Questions raised by the Constitutional bench of the Supreme Court
- Whether a larger bench needed to preside over and reconsider the judgement declared in the case of Indra Sawhney v. Union of India in order to take cognizance of whether or not new amendments were needed on the basis of changed social dynamics [1992 Suppl. (3) SCC 217] ?
- Whether the Reservation of the Maharashtra State for Socially and Educationally Backward Classes (SEBC) Act, 2018, as amended in 2019, granting 12 percent and 13 percent social reservation to the Maratha community in addition to 50 percent social reservation is covered by exceptional circumstances, as it was decided in the case of the constitutional bench in the Indra Sawhney case?
- Whether any case of extraordinary situation and exceptional circumstances has been made out by the state which decides that the facts stated by the Gaikwad commission can be co-related to the Indra Sawhney case?
- Whether the state government is barred under the 102nd Amendment of the Constitution to pass laws identifying socially and economically disadvantaged groups and imposing benefits on them under its enabling power?

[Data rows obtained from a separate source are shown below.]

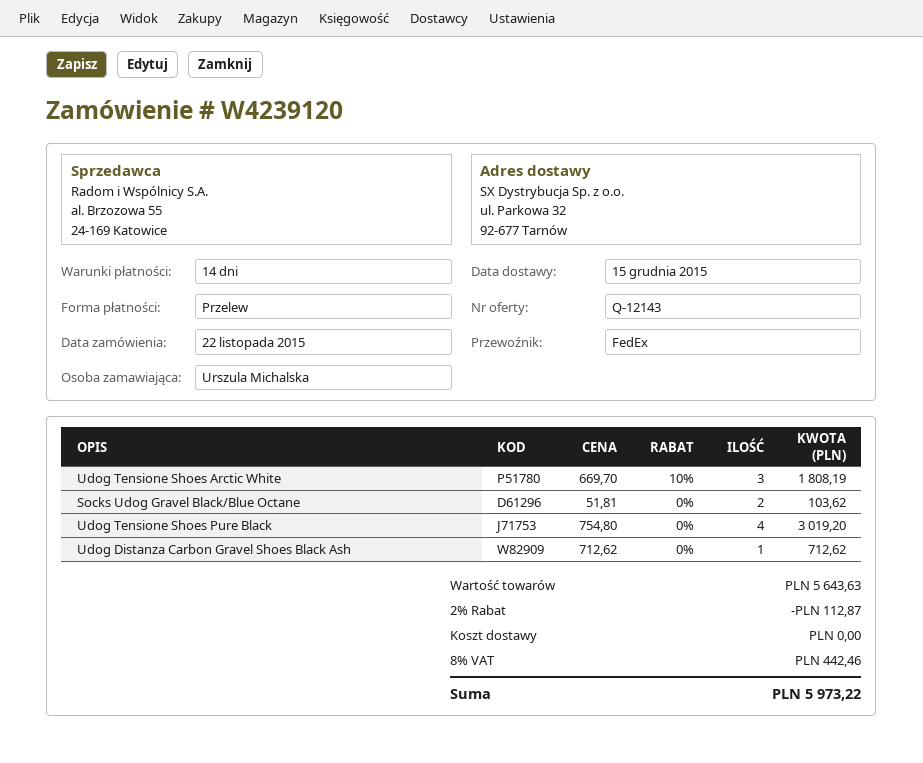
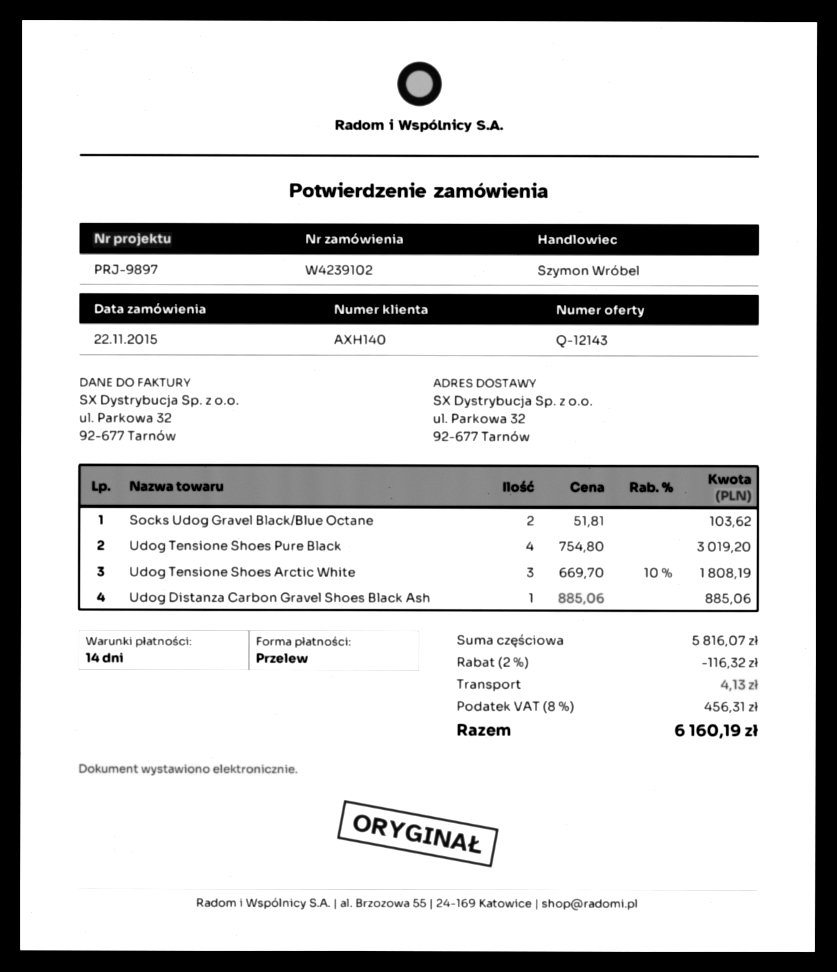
order number: W4239120 -> W4239102
Udog Distanza Carbon Gravel Shoes Black Ash: 1 x 712.62 = 712.62 -> 1 x 885.06 = 885.06
subtotal: 5643.63 -> 5816.07
discount: 2% = 112.87 -> 2% = 116.32
shipping: 0.00 -> 4.13
tax: 8% = 442.46 -> 8% = 456.31
total: 5973.22 -> 6160.19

- Whether these state powers under Articles 15(4) and 16(4) are in any way abridged by Article 342(A) which is to be read with the Constitution’s Article 366(26c)?
- Whether Article 342A of the Constitution deprives states of their ability to regulate or categorize “any backward class of citizens” and thus has an impact on India’s federal policy and structure?
Hence, with these given questions raised, the Supreme Court decided and pronounced that the said provisions granted to the Maratha community violated the Right to Equality provided to the citizens of India under Article 14 of the Indian Constitution. With the same, all provisions provided to the Marathas under the Socially and Educationally Backward Class (SEBC) category were pronounced withheld, which has led to all the recent backlash that has erupted across the Maratha community.